» WHAT NEEDS TO BE DONE
Only one thing is required: the number of lines in the entries below that contain "citas".
═══ DATA FOR ANALYSIS ═══
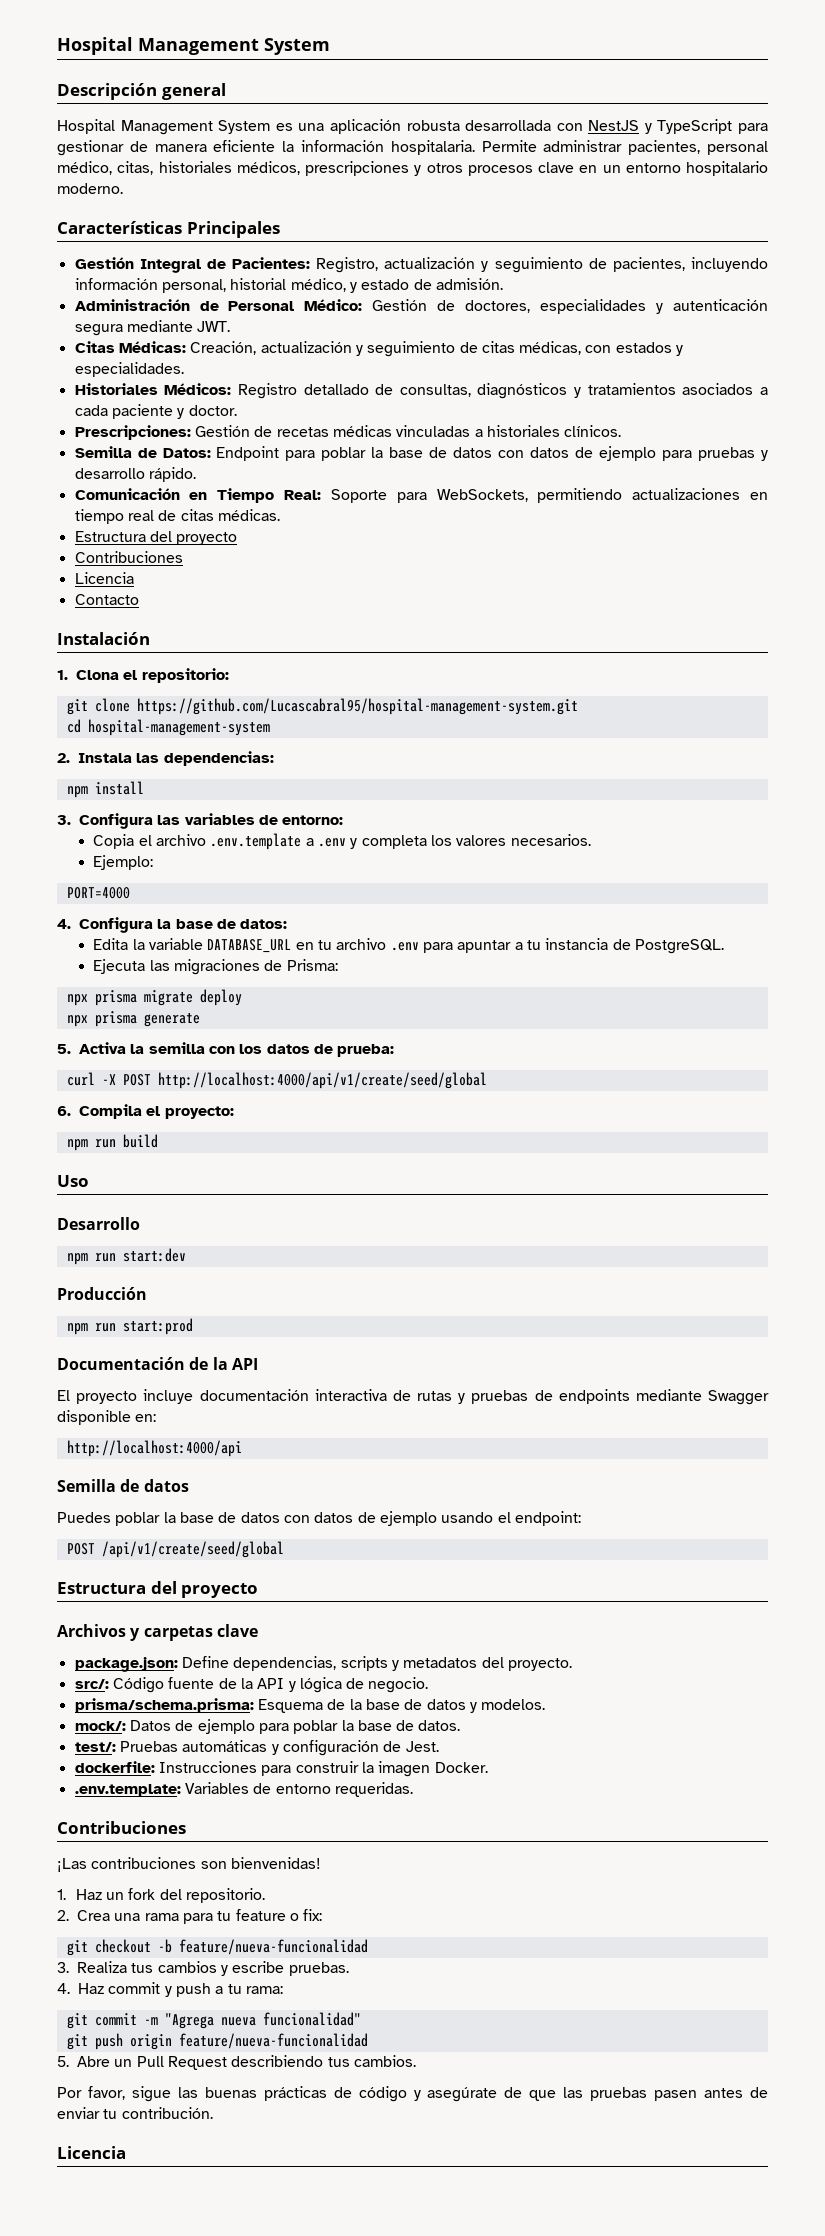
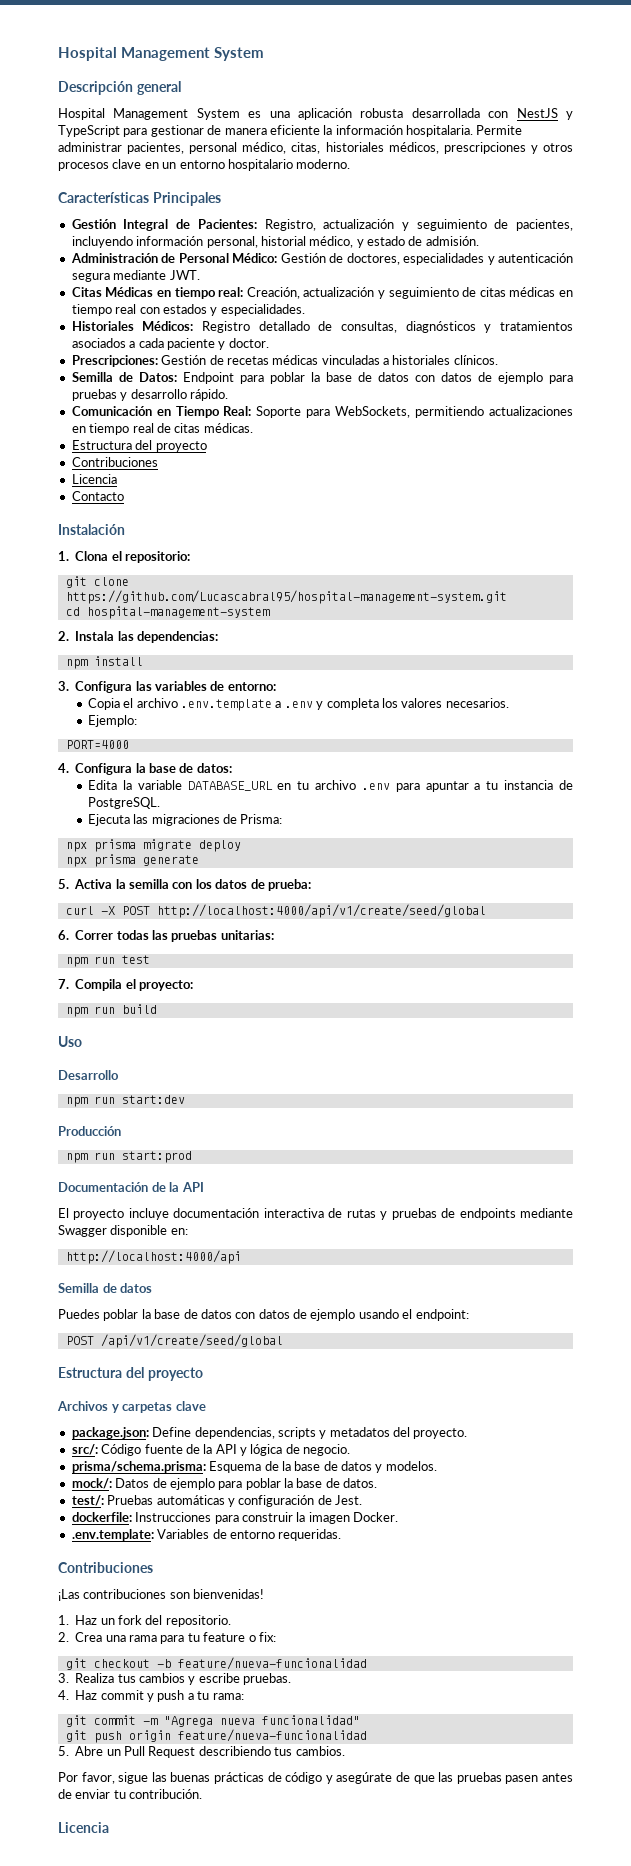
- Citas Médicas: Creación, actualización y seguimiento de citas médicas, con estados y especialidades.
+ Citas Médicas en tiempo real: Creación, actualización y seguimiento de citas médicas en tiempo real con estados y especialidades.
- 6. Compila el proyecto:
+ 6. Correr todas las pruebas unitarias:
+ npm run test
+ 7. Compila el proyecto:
═══
═══ DATA FOR ANALYSIS ═══
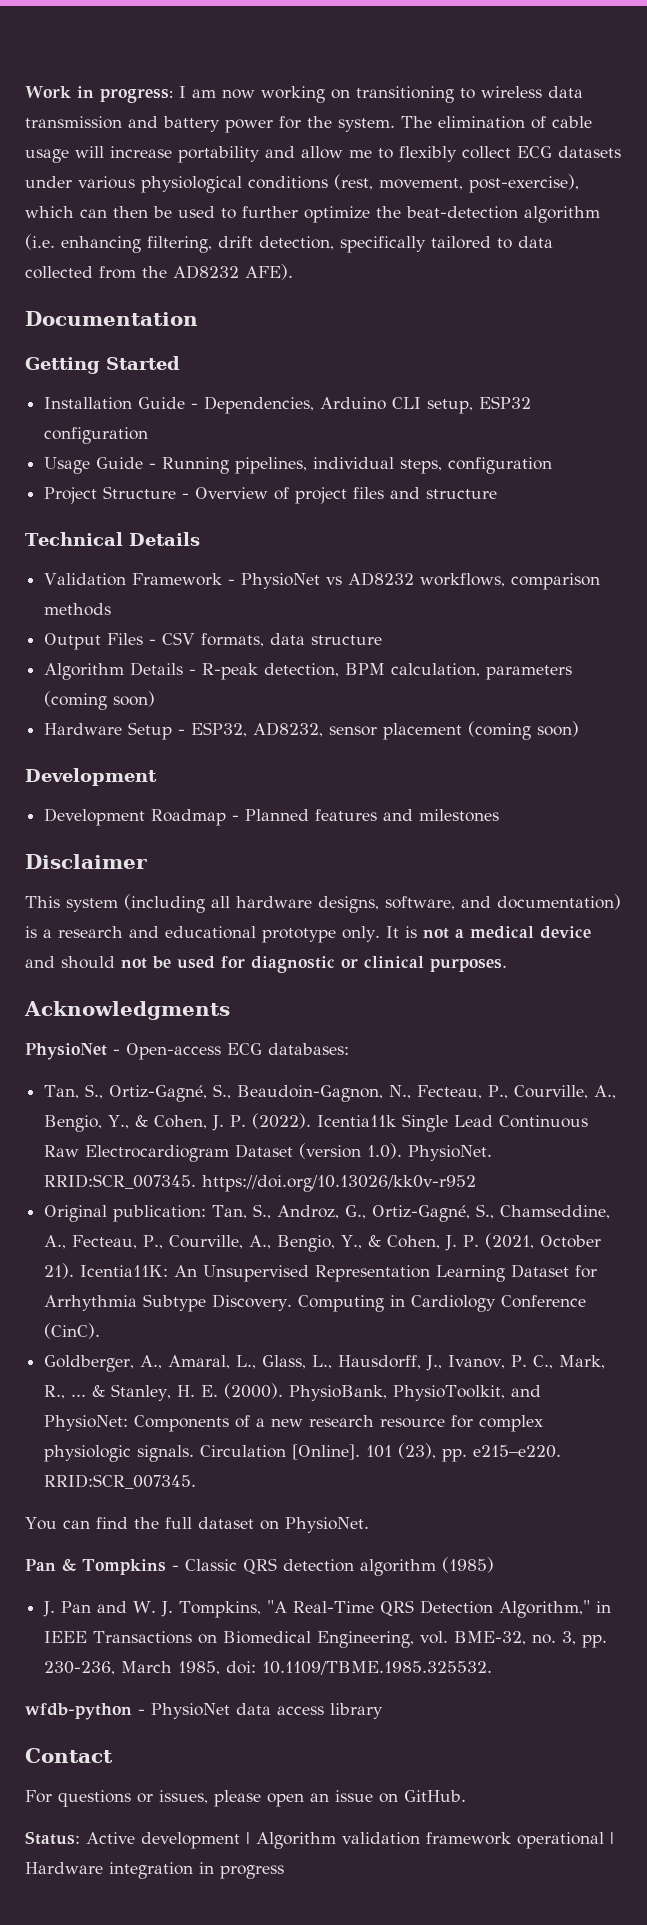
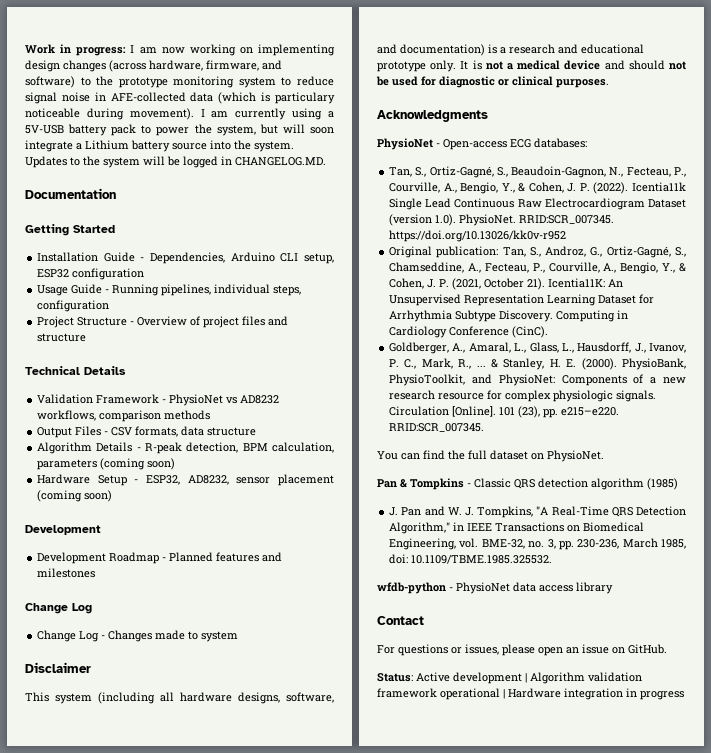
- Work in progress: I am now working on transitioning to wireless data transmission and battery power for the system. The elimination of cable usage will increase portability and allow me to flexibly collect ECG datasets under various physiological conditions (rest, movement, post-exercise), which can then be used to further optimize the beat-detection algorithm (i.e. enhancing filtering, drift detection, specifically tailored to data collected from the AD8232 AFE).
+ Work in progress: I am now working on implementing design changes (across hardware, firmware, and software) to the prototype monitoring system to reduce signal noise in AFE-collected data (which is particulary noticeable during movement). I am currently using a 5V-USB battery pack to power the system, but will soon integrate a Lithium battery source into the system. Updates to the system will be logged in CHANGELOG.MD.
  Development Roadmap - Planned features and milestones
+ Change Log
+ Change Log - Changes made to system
═══
» SOLUTION BELOW
2